Rajesh Menon: A man who calls himself ‘a humanitarian for work’

Photo You can choose from seven nominees vying for CNN’s “People Making a Difference.” I have been watching CNN for a long time, and I love to discover and champion amazing people from all…

Rajesh Menon: A man who calls himself ‘a humanitarian for work’

Photo

You can choose from seven nominees vying for CNN’s “People Making a Difference.”

I have been watching CNN for a long time, and I love to discover and champion amazing people from all walks of life that are making a difference in the world. From doctors and educators to entrepreneurs and aid workers, CNN strives to highlight the social and humanitarian work of ordinary people doing extraordinary things.

Several years ago, during an assignment in Afghanistan, I discovered that the plan for the upcoming Afghan parliamentary elections was going terribly. At that time, I wasn’t an expert on the issue, but I knew that something needed to be done. I had a lot of experience with learning about new ways to teach our communities and was looking for a new way to give back. I approached Brian Gold, a former Peace Corps volunteer from Colorado, who could help me create a program that I had found successful in other cultures.
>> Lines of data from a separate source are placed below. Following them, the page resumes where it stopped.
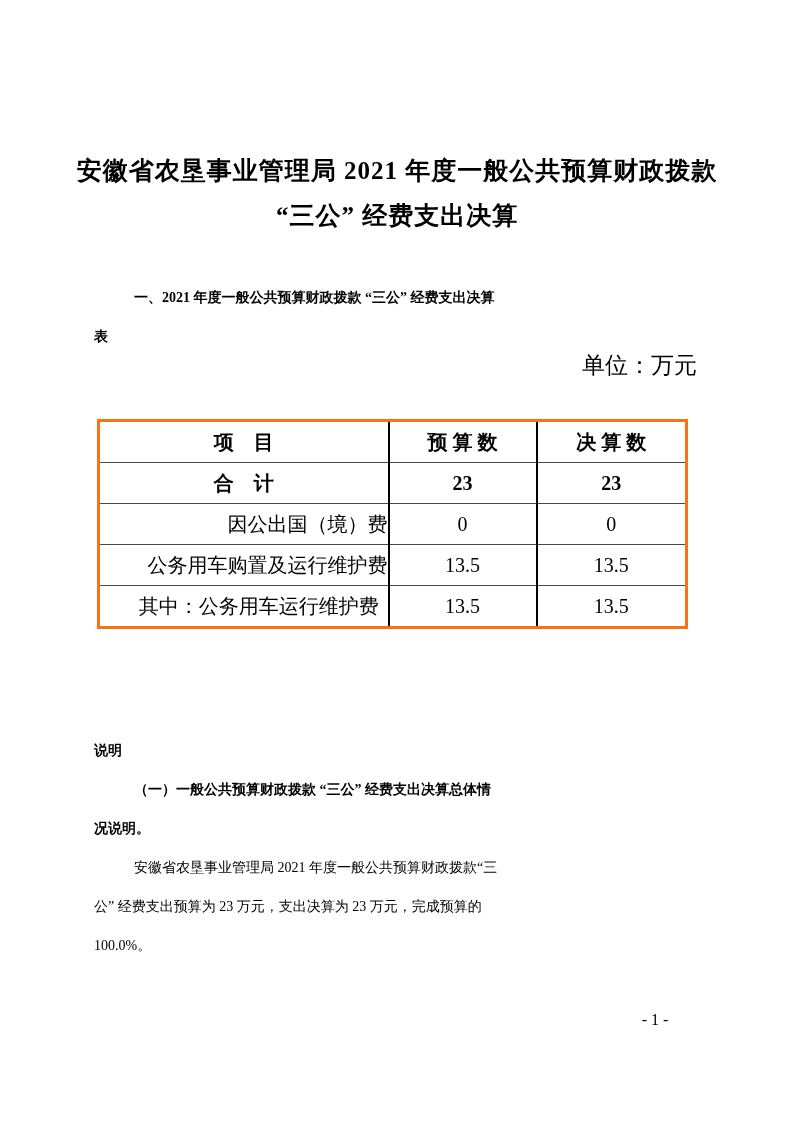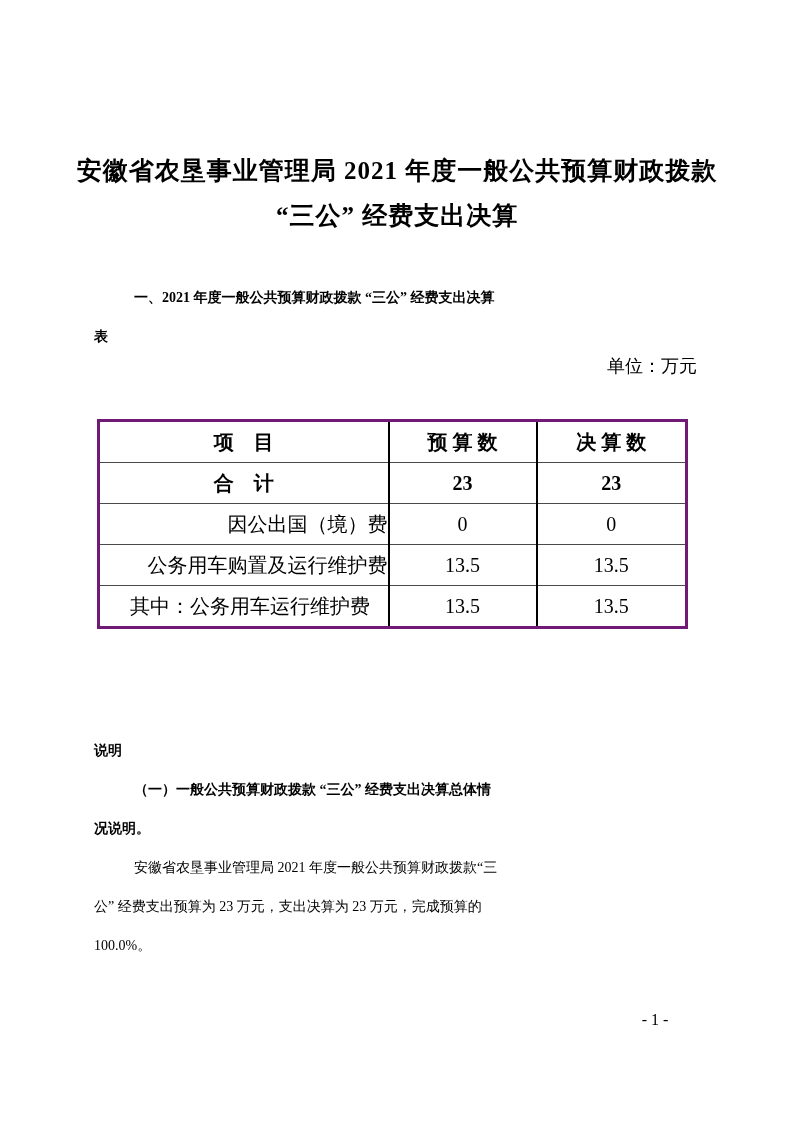"单位：万元" .unit-label { font-size: 18px -> 23px }
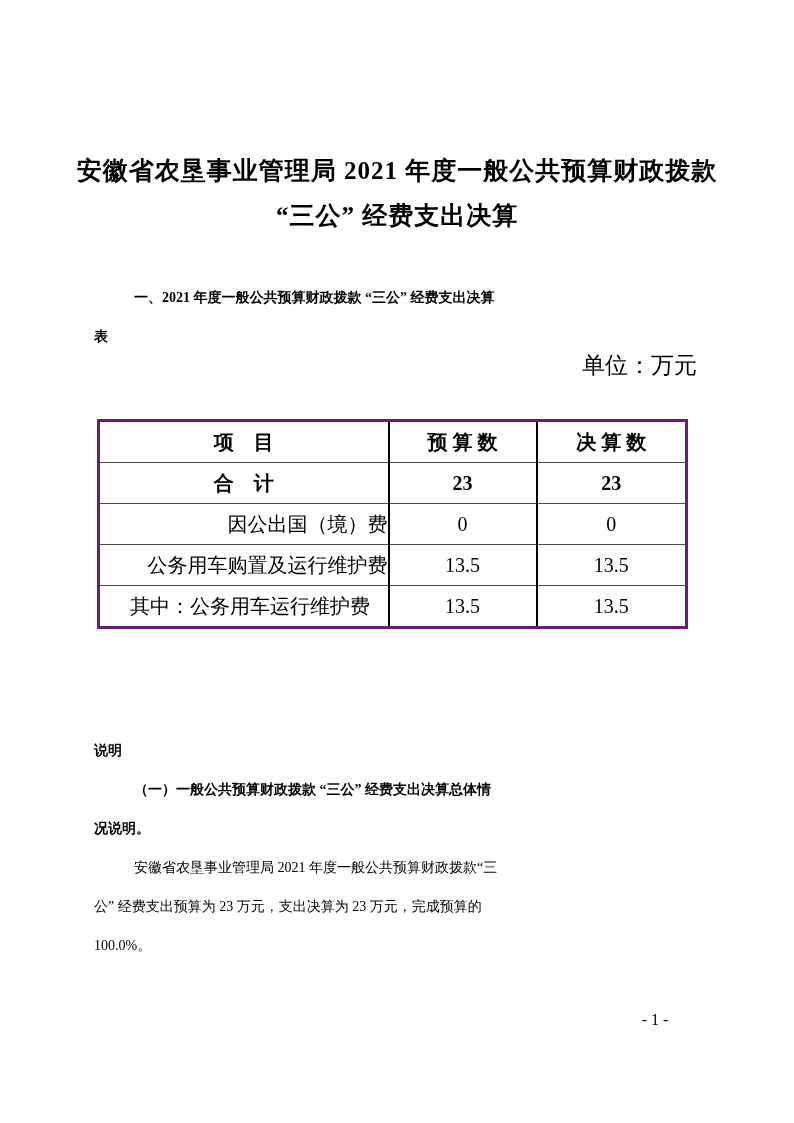"项 目" .budget-table { border: 3px solid #701a75 -> 3px solid #f97316 }
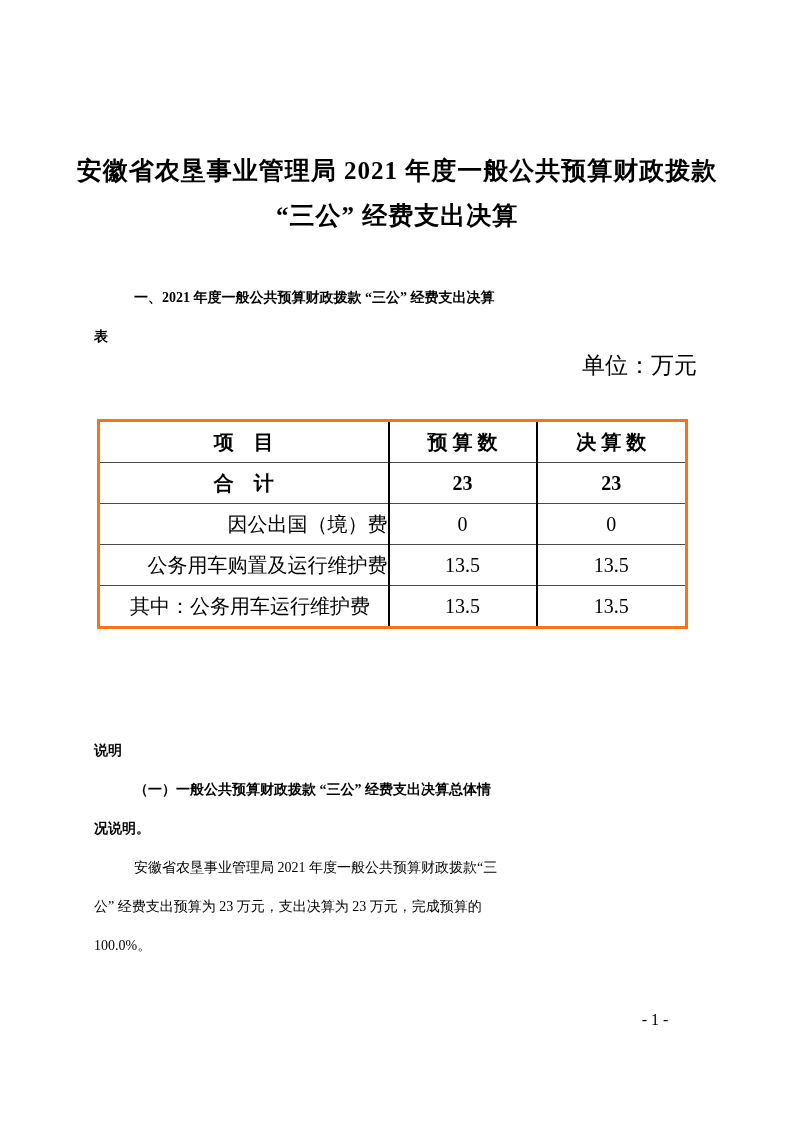"其中：公务用车运行维护费" .cell-indent { text-align: left -> center }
It was during this time that I learned the founding principle for a great volunteer organization: servant leadership. As my team developed our project, I learned that the cornerstone of its mission was connecting people to the future, regardless of their background, beliefs or social status. With humility and humility training, I was able to follow that lead and incorporated the service aspects of the EY’s definition of servant leadership into this project.

For over two years, we worked diligently to develop a database with millions of names. Once the process was completed, we proceeded to find out who exactly needed help. I spent weeks making countless phone calls and personal visits to make sure that the EY Project would be able to serve the needs of the country we were born and raised in.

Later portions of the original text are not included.